Seguindo esta tendência, algumas unidades federativas estão propondo também a criação de Secretarias Estaduais de Povos Indígenas, que seriam chefiadas por lideranças indígenas regionais. É o caso concreto do Tocantins, onde Narubia Werreria, liderança do povo Apinajé, foi recém-empossada secretária Estadual dos Povos Originários e Tradicionais. No Ceará, Juliana Alves, conhecida como Cacika Irê, liderança do povo jenipapo-kanindé, assumiu a Secretaria dos Povos Indígenas naquela UF. Estas iniciativas diferem-se das anteriores, como a que, em 2009, criou no Amazonas a Secretaria de Estado para os Povos Indígenas (SEIND).
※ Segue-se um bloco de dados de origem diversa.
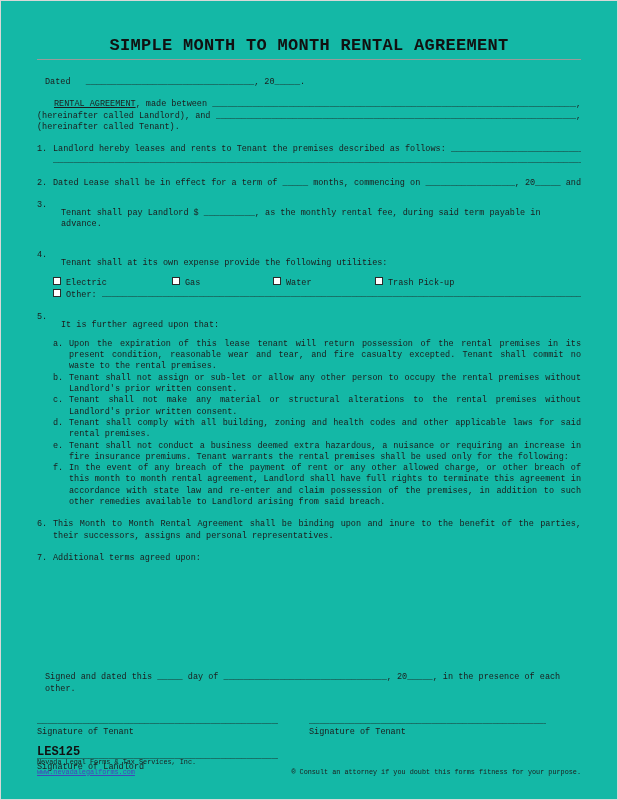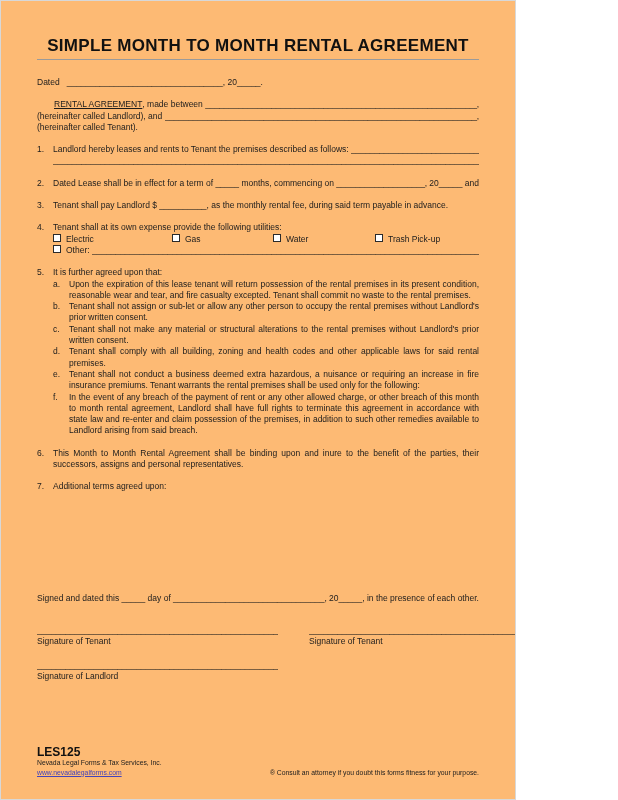--- a/index.html
+++ b/index.html
@@ -1,36 +1,36 @@
 <!DOCTYPE html>
 <html><head>
 <meta charset="utf-8">
 <style>
   html,body { margin:0; padding:0; background:#ffffff; }
   .page {
     position:relative;
-    width:516px; height:800px;
-    background:#fdba74;
+    width:618px; height:800px;
+    background:#14b8a6;
     border:1px solid #d8d8d8;
     box-sizing:border-box;
-    font-family:Liberation Sans, sans-serif;
+    font-family:Liberation Mono, monospace;
     font-size:8.5px;
     line-height:11.3px;
     color:#1c1c1c;
     overflow:hidden;
   }
   .content { position:absolute; left:36px; right:36px; top:36px; }
 
   .title {
     margin:0; font-size:17px; line-height:18px; font-weight:bold;
     text-align:center; letter-spacing:0.3px; color:#111;
   }
   .title-rule { border-top:1px solid #9a9a9a; margin-top:4px; height:0; }
 
-  p { margin:0; }
+  p { margin:8px; }
   .pre { white-space:pre-wrap; }
   .dated { margin-top:17px; }
   .parties { margin-top:11px; }
   .consideration { margin-top:16px; }
 
   .fillrow { display:flex; align-items:baseline; }
   .fillrow .txt { white-space:pre; flex:0 0 auto; }
   .fillrow .fill { flex:1 1 0; min-width:0; overflow:hidden; white-space:pre; }
   .fillrow .tail { white-space:pre; flex:0 0 auto; }
   .ra-lead { text-decoration:underline; text-underline-offset:1px;padding-left:17px; }

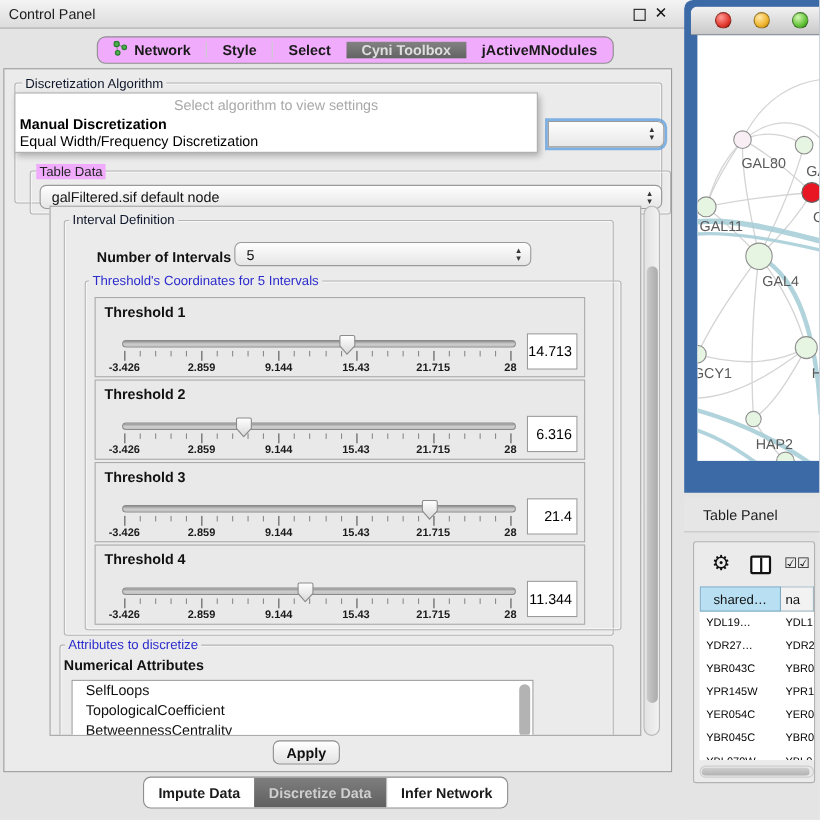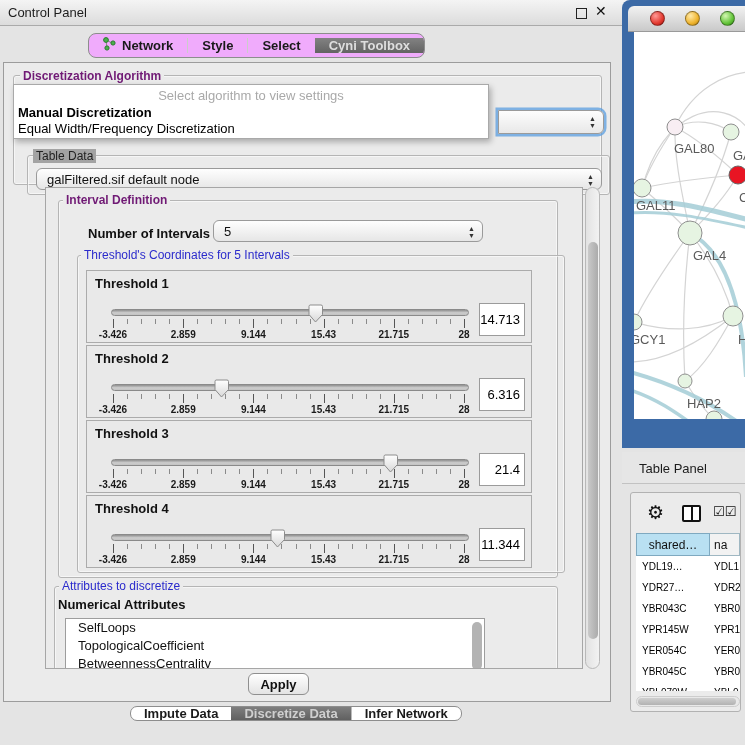--- a/index.html
+++ b/index.html
@@ -32,21 +32,21 @@
   .tab.selected { background:linear-gradient(#828282,#636363); color:#dedede; border-left:none; }
   .tab .net-icon { margin-right:6px; display:inline-block; }
 
   
   #main-panel {
     left:3px; top:62px; width:608px; height:640px;
     background:#ebebeb; border:1px solid #9c9c9c;
   }
   .groupbox { position:absolute; border:1px solid #b5b5b5; border-radius:3px; box-shadow:inset 0 0 0 1px rgba(255,255,255,.55); }
   .grouplabel { position:absolute; background:#ebebeb; padding:0 3px; font-size:12px; }
-  .green { color:#701a75;font-weight:bold; }
+  .green { color:#0f172a; }
   .blue { color:#2b2bcc; }
 
   
   #grp-alg { left:9px; top:12px; width:589px; height:110px; }
   #lbl-alg { left:16px; top:6px; }
   
   #alg-combo-frag {
     left:484px; top:34px; width:106px; height:24px;
     background:linear-gradient(#fdfdfd,#e8e8e8);
     border:1px solid #9a9a9a; border-radius:0 6px 6px 0;
@@ -59,21 +59,21 @@
     left:9px; top:21px; width:476px; height:55px; background:#fff;
     border:1px solid #a9a9a9; box-shadow:2px 3px 6px rgba(0,0,0,.28); z-index:30;
   }
   #popup-prompt { top:3px; left:0; width:100%; text-align:center; font-size:13px; color:#a9a9a9; }
   .popup-item { left:4px; font-size:13px; color:#000; white-space:nowrap; }
   #popup-item-0 { top:20px; font-weight:bold; }
   #popup-item-1 { top:36px; }
 
   
   #grp-tdata { left:13px; top:79px; width:583px; height:40px; }
-  #lbl-tdata { left:5px; top:-7px; background:#a3a3a3; }
+  #lbl-tdata { left:5px; top:-7px; background:#f0abfc; }
   .combobox {
     position:absolute; background:linear-gradient(#fefefe,#e6e6e6);
     border:1px solid #9a9a9a; border-radius:6px; font-size:13px; color:#111;
     display:flex; align-items:center; padding:0 10px;
   }
   #tdata-combo { left:8px; top:12px; width:566px; height:22px; }
 
   
   #scrollpane {
     left:41px; top:124px; width:538px; height:482px;
@@ -119,21 +119,21 @@
   .attr-item { font-size:13px; color:#111; padding:1px 0 1px 12px; line-height:16px; white-space:nowrap; }
   #attr-scroll { position:absolute; right:2px; top:3px; width:10px; height:48px; background:#b3b3b3; border-radius:5px; }
 
   
   #apply-btn {
     left:244px; top:610px; width:61px; height:22px;
     background:linear-gradient(#ffffff,#e3e3e3); border:1px solid #8f8f8f; border-radius:6px;
     font-size:13px; font-weight:bold; color:#111; display:flex; align-items:center; justify-content:center;
   }
   #bottom-tabstrip {
-    left:130px; top:706px; height:15px; display:flex;
+    left:130px; top:706px; height:29px; display:flex;
     background:#fff; border:1px solid #8d8d8d; border-radius:7px; overflow:hidden;
   }
   .btab { display:flex; align-items:center; padding:0 13px; font-size:13px; font-weight:bold; color:#1a1a1a; }
   .btab.sep { border-left:1px solid #bbb; }
   .btab.selected { background:linear-gradient(#7e7e7e,#606060); color:#cfcfcf; }
 
   
   #net-window { left:622px; top:0; width:123px; height:448px; background:#3c6aa6; border-radius:8px 0 0 0; }
   #net-titlebar {
     left:6px; top:6px; width:117px; height:26px;
@@ -193,20 +193,23 @@
       <span>Network</span>
     </div>
     <div class="tab sep">
       <span>Style</span>
     </div>
     <div class="tab sep">
       <span>Select</span>
     </div>
     <div class="tab selected">
       <span>Cyni Toolbox</span>
+    </div>
+    <div class="tab">
+      <span>jActiveMNodules</span>
     </div>
   </div>
 
   <div id="main-panel" class="abs">
 
     <div id="grp-alg" class="groupbox">
       <span id="lbl-alg" class="grouplabel green abs" style="top:-7px; left:6px;">Discretization Algorithm</span>
 
       <div id="alg-combo-frag" class="abs">
         <div class="spinner">▲<br>▼</div>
Durante a Conferência dos Povos e Organizações Indígenas do Brasil (18 a 21 de abril de 2000), ocorrida na aldeia de Coroa Vermelha (Santa Cruz de Cabrália/BA), que reuniu mais de três mil representantes de 140 povos indígenas de todo o país, Davi Kopenawa Yanomami afirmara que a luta precisaria deixar o protagonismo indigenista das ONGs e passar a ser conduzida diretamente pelos próprios povos indígenas. Recusando-se a participar de forma folclórica nas comemorações oficiais dos 500 anos de descobrimento do Brasil pelos portugueses, organizaram uma passeata até Porto Seguro (BA), onde se encontra o presidente da República e outras autoridades em festividades. A manifestação pacífica foi violentamente reprimida por um batalhão do pelotão de choque e da cavalaria da Polícia Militar da Bahia, que utilizou bombas de gás lacrimogênio, bombas de efeito moral e balas de borracha contra mulheres e crianças. O documento final da Conferência dizia que “Apesar do peso da velha história (...) lançamos o nosso grito de guerra e fundamos o início de uma nova história, a grande história dos ‘Outros 500’". Passaram-se 23 anos e o futuro chegou.
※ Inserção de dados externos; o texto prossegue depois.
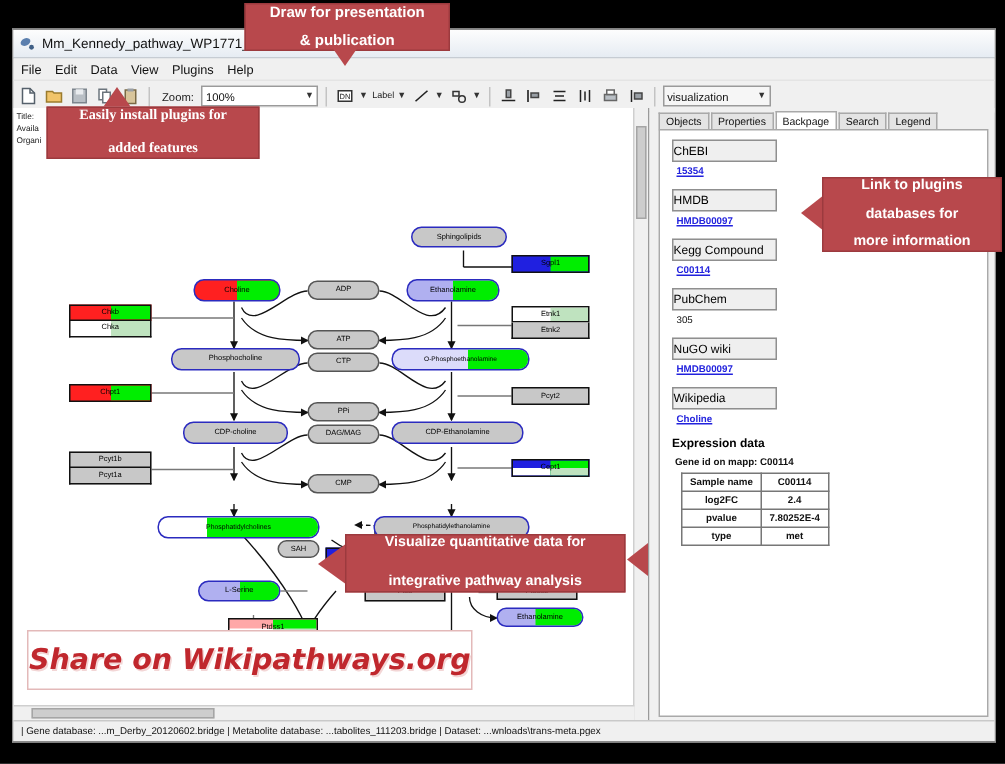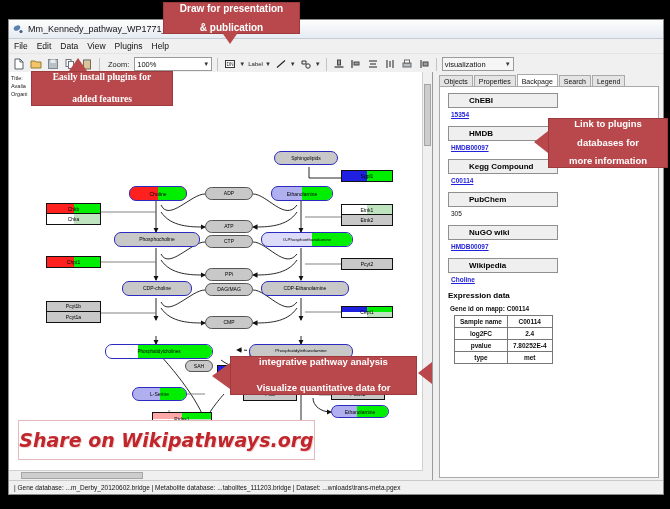--- a/index.html
+++ b/index.html
@@ -55,21 +55,21 @@
   .handle{position:absolute;width:4px;height:4px;background:#ffe600;border:1px solid #000;z-index:9;}
 
   
   .tabrow{position:absolute;left:6px;top:2px;right:2px;height:13px;display:flex;align-items:flex-end;gap:1px;}
   .tab{height:11px;padding:0 4px;font-size:7px;background:#e4e4e4;border:1px solid #a9a9a9;border-bottom:none;
        display:flex;align-items:center;color:#111;}
   .tab.active{background:#fff;height:12px;font-weight:normal;}
   .tabbody{position:absolute;left:6px;top:14px;right:4px;bottom:2px;background:#fff;border:1px solid #a9a9a9;
            overflow:hidden;}
   .bp{padding:6px 8px;font-size:7px;color:#111;}
-  .bphdr{border:1px solid #8f8f8f;background:#efefef;font-weight:bold;font-size:8px;padding:2px 20px;
+  .bphdr{border:1px solid #8f8f8f;background:#efefef;font-weight:normal;font-size:8px;padding:2px 0;
          display:inline-block;min-width:68px;color:#000;margin-bottom:3px;}
   .bplink{color:#2222dd;text-decoration:underline;font-size:6.5px;font-weight:bold;display:block;margin:0 0 8px 3px;}
   .bptext{color:#111;font-size:6.5px;display:block;margin:0 0 8px 3px;}
   .expr{font-weight:bold;font-size:8px;color:#000;margin:2px 0 5px 0;}
   .geneid{font-size:6.5px;font-weight:bold;color:#111;margin:0 0 3px 2px;}
   table.exprtab{border-collapse:collapse;margin-left:6px;}
   table.exprtab td{border:1px solid #777;font-size:6.5px;text-align:center;padding:2px 5px;color:#111;
                    font-weight:bold;background:#fff;}
 
   
@@ -559,22 +559,22 @@
   <div class="arrowup" style="left:69px;top:58px;"></div>
 
   <div class="callout" style="left:548px;top:118px;width:118px;height:48px;font-size:9.5px;flex-direction:column;">
     <span>Link  to plugins</span>
     <span>databases  for</span>
     <span>more information</span>
   </div>
   <div class="arrowleft" style="left:534px;top:131px;"></div>
 
   <div class="callout" style="left:230px;top:356px;width:185px;height:37px;font-size:9.5px;flex-direction:column;">
+    <span>Visualize quantitative data  for</span>
     <span>integrative pathway analysis</span>
-    <span>Visualize quantitative data  for</span>
   </div>
   <div class="arrowleft" style="left:212px;top:363px;border-right-width:18px;border-top-width:13px;border-bottom-width:13px;"></div>
   <div class="arrowleft" style="left:418px;top:362px;border-right-width:14px;"></div>
 
   <div class="sharebox">
     <span>Share on Wikipathways.org</span>
   </div>
 
 </div>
Neste período muitas lideranças estudaram ou colocaram seus filhos para estudar nas universidades, visando assumir o protagonismo não apenas das lutas, mas também como um preparo necessário para ocupar o aparato burocrático do Estado. Foi uma trajetória longa, que passou pela construção da APIB, a organização dos acampamentos ‘Terra Livre’ (ATL), em Brasília, a criação da SESAI, dos etnoterritórios culturais, dos jogos indígenas etc. até os tempos atuais onde as ideias plantadas em Coroa Vermelha floresceram. Foi uma trajetória que partiu do indigenismo ao protagonismo indígena, por mais de 20 anos.
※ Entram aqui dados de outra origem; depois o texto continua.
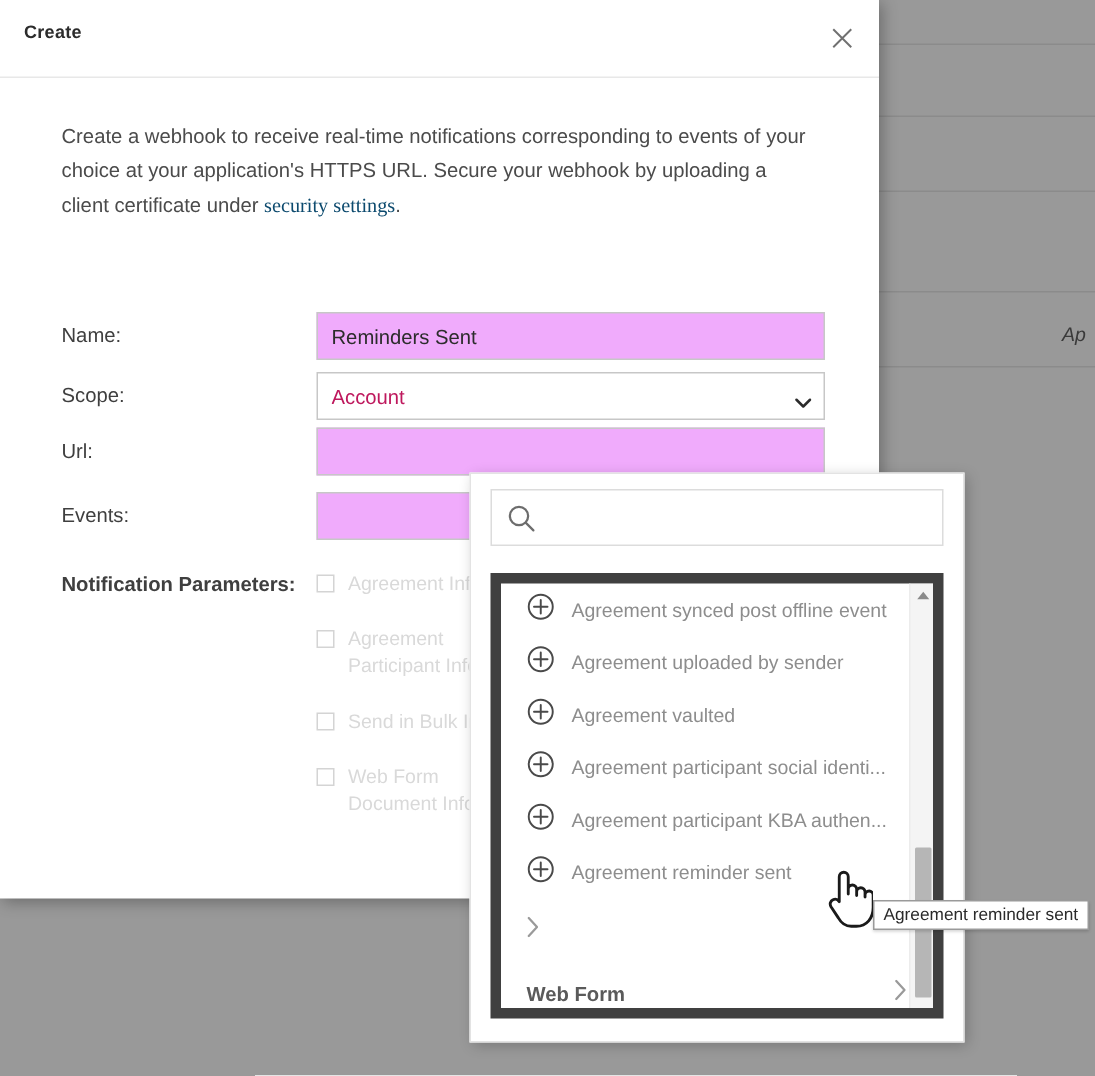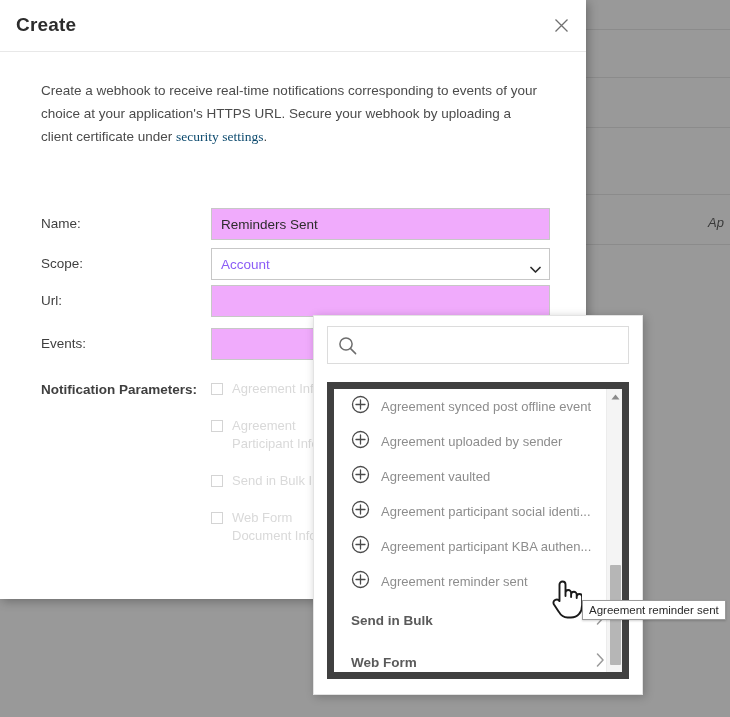--- a/index.html
+++ b/index.html
@@ -38,21 +38,21 @@
     overflow: visible;
   }
   .dialog-header {
     position: relative;
     height: 52px;
     border-bottom: 1px solid #e8e8e8;
   }
   .dialog-title {
     position: absolute;
     left: 16px; top: 14px;
-    font-size: 19px;
+    font-size: 12px;
     font-weight: bold;
     color: #2c2c2c;
     letter-spacing: .2px;
   }
   .close-btn {
     position: absolute;
     right: 12px; top: 12px;
     width: 26px; height: 26px;
     display: flex; align-items: center; justify-content: center;
     cursor: pointer;
@@ -96,21 +96,21 @@
     outline: none;
   }
   .txt-input.short { width: 296px; }
   .sel-wrap { position: relative; width: 339px; height: 32px; }
   .sel {
     width: 339px; height: 32px;
     border: 1px solid #c7c7c7;
     background: #fff;
     font-family: "Liberation Sans", sans-serif;
     font-size: 13.5px;
-    color: #8b5cf6;
+    color: #be185d;
     padding: 0 26px 0 9px;
     -webkit-appearance: none;
     appearance: none;
     outline: none;
   }
   .sel-caret {
     position: absolute; right: 9px; top: 12px;
     pointer-events: none; color: #2c2c2c;
   }
 
@@ -446,21 +446,20 @@
           <span class="plus-ico">
             <svg width="19" height="19" viewBox="0 0 19 19" aria-hidden="true">
               <circle cx="9.5" cy="9.5" r="8" stroke="#4a4a4a" stroke-width="1.3" fill="none"></circle>
               <path d="M9.5 5 L9.5 14 M5 9.5 L14 9.5" stroke="#4a4a4a" stroke-width="1.3" stroke-linecap="round"></path>
             </svg>
           </span>
           <span class="dd-opt-label">Agreement reminder sent</span>
         </div>
 
         <div class="dd-group">
-          <span class="dd-group-label">Send in Bulk</span>
           <span class="chev">
             <svg width="9" height="14" viewBox="0 0 9 14" aria-hidden="true">
               <path d="M1.5 1 L7 7 L1.5 13" stroke="#9a9a9a" stroke-width="1.5" fill="none" stroke-linecap="round" stroke-linejoin="round"></path>
             </svg>
           </span>
         </div>
 
         <div class="dd-group">
           <span class="dd-group-label">Web Form</span>
           <span class="chev">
Nestes 523 anos, a afirmação das identidades dos diversos povos indígenas sempre esteve presente, caminhando ao lado de todas as formas de violência contra homens, mulheres e crianças – das violências ‘simbólicas’ e culturais às violências físicas, como o estupro, a fome e o genocídio. Vimos estarrecidos a recente tragédia Yanomami, provocada pelo garimpo ilegal na Amazônia: são mais de 400 hectares invadidos. Porém, mais próximos de nós, os povos Munduruku e Kayapó somam mais de 9 mil hectares ocupados ilegalmente, com um enorme desastre ambiental no rio Tapajós.
A Semana dos Povos Indígenas em 2023 dará destaques ao Protagonismo Indígena, onde destaca-se o protagonismo feminino, às violências, do passado e atuais, e à Alteridade – capacidade de se colocar no lugar do outro, que todos nós devemos aprender a exercer. As expressões culturais indígenas se apropriam de formas, meios e ferramentas de comunicação não indígenas, criando novas expressões culturais brasileiras, ao mesmo tempo em que a cantora Anitta utiliza roupa confeccionada por artesãs Guajajara, da Aldeia Lagoa Quieta (MA), no carnaval de Olinda e Recife.
A programação constou de palestras, oficinas comunicações orais, exibição de filmes e debates, ações educativas com estudantes do ensino fundamental e médio.